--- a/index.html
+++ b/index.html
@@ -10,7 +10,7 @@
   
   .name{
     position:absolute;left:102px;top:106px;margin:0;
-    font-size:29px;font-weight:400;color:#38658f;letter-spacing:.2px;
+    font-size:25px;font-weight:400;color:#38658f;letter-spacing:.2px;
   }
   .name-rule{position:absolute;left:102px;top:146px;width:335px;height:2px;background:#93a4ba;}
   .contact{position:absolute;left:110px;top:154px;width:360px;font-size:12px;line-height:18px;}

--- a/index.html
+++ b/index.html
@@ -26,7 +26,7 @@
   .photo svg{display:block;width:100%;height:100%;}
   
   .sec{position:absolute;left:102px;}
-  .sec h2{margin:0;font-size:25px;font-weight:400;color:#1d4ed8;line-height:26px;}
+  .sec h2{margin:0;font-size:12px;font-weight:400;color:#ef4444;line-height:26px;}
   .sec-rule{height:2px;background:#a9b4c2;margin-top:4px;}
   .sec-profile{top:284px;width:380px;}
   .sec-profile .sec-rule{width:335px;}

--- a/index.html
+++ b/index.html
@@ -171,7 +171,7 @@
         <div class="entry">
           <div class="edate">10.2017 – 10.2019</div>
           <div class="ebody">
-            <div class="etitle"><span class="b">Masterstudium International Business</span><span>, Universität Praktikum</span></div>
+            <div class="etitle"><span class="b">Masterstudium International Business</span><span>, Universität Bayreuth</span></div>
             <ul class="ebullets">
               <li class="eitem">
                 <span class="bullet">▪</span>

* * *

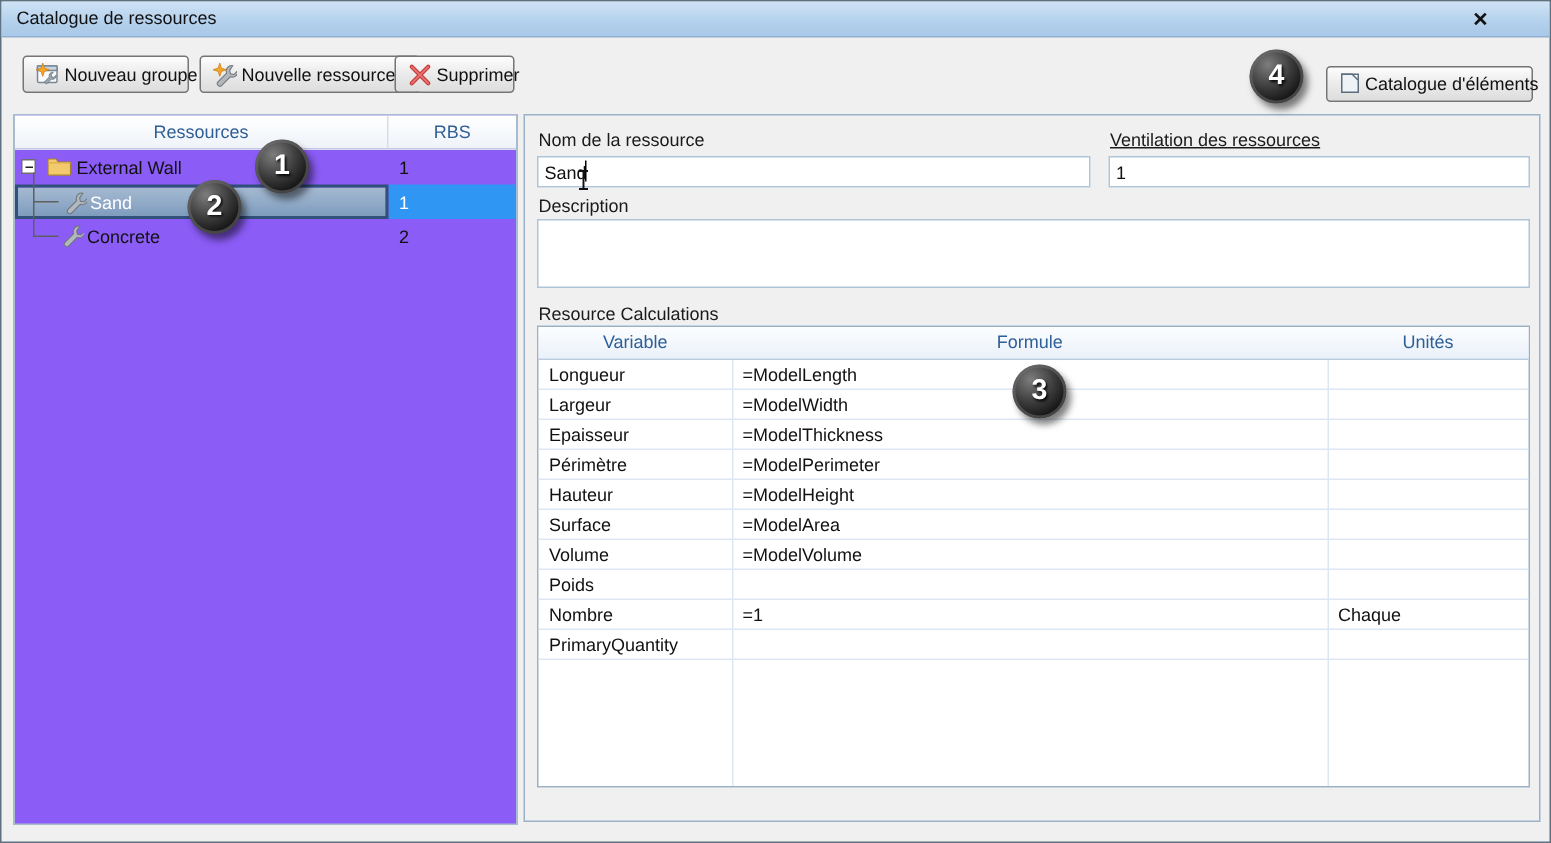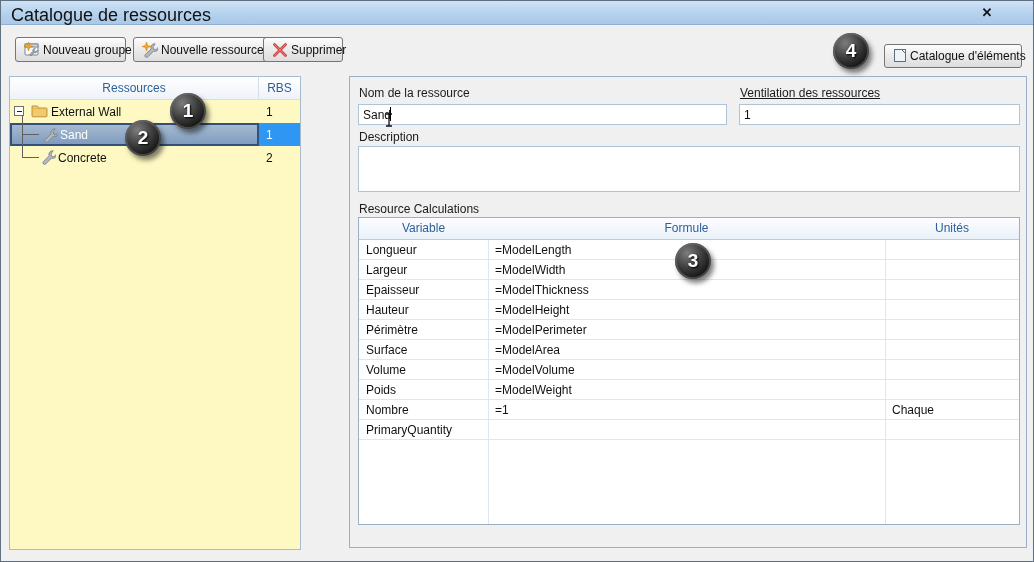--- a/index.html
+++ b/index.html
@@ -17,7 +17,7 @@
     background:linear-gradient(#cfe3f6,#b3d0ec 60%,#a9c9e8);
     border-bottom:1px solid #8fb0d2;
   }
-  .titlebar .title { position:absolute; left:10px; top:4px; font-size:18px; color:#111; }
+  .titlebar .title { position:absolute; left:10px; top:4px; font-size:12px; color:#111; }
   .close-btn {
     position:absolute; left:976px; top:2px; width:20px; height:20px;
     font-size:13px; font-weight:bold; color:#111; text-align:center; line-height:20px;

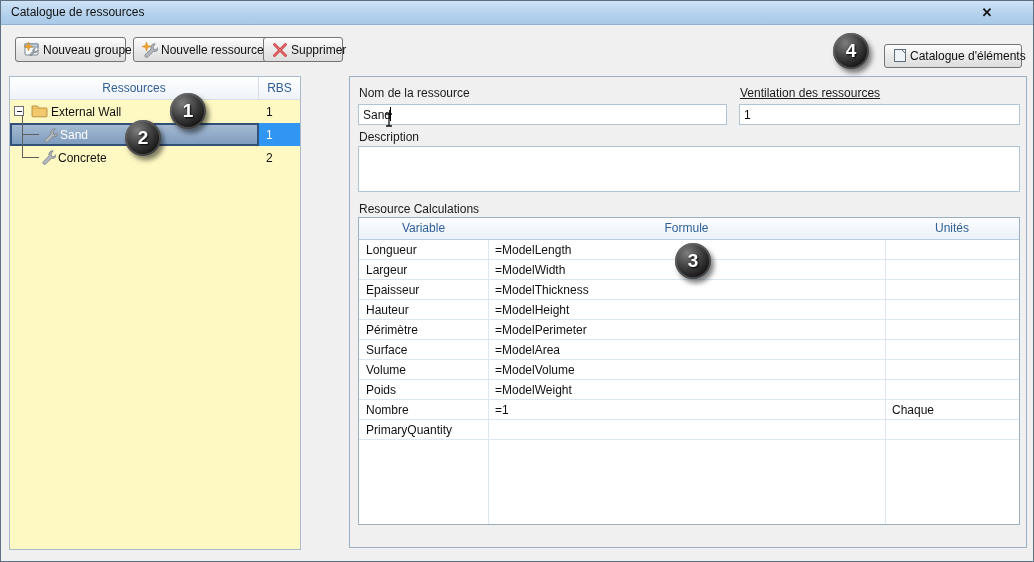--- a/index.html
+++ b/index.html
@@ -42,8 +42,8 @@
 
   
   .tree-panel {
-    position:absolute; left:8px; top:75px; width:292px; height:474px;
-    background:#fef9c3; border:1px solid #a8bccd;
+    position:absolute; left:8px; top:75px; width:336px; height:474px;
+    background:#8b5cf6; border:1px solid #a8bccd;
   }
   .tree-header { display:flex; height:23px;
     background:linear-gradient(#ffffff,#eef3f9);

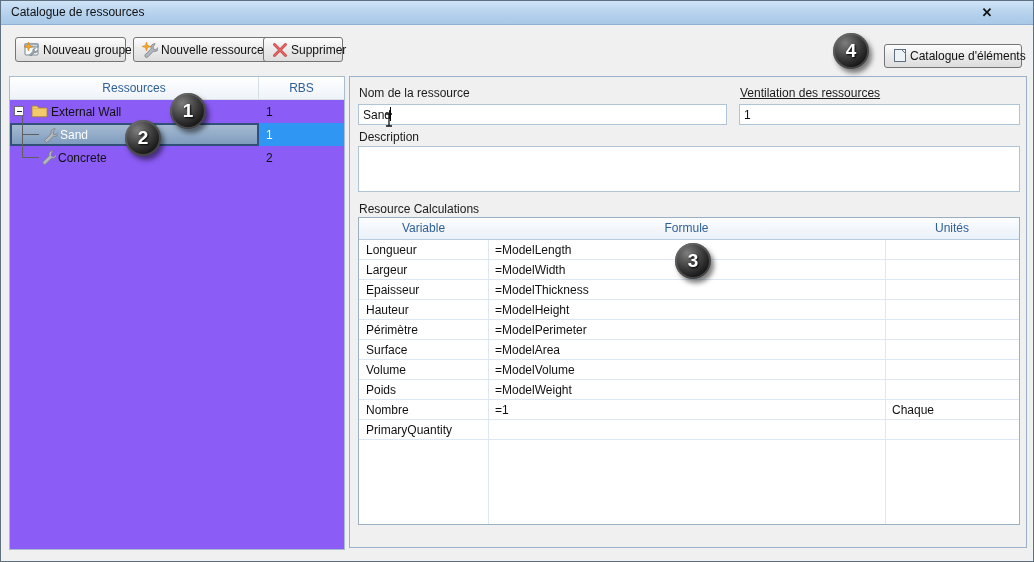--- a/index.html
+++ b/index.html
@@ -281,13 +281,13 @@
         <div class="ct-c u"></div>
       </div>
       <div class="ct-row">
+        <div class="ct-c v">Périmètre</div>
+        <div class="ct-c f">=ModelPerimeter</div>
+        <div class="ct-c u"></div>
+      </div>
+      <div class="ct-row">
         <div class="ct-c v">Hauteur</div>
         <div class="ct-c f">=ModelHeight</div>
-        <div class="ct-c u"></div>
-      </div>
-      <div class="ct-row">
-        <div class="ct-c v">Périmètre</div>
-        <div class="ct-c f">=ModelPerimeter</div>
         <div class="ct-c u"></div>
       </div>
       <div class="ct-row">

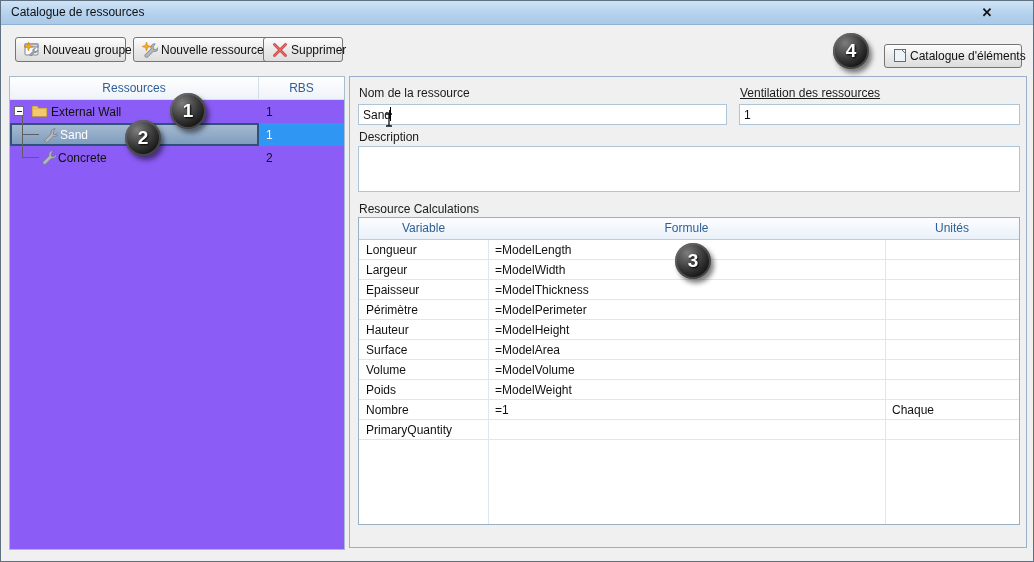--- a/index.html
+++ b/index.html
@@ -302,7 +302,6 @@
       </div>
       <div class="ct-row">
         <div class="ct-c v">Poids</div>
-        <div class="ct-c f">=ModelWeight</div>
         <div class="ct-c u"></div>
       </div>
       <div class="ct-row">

...

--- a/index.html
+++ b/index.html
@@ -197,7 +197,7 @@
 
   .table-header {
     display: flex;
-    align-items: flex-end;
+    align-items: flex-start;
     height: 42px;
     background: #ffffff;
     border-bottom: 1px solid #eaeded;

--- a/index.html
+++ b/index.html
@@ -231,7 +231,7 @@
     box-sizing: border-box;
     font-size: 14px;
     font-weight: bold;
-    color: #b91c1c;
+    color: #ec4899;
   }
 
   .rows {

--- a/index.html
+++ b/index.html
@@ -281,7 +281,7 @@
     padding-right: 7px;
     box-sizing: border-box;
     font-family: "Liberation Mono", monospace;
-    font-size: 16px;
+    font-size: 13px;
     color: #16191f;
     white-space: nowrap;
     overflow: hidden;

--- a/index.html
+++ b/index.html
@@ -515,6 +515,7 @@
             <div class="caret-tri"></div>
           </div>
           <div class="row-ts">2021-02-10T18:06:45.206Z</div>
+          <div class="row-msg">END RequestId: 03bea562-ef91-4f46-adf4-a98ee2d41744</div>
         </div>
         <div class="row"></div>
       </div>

(Exercise directions)
Look through the listing above and give the number of lines containing the string "titlebar", with nothing else.

(Result)
2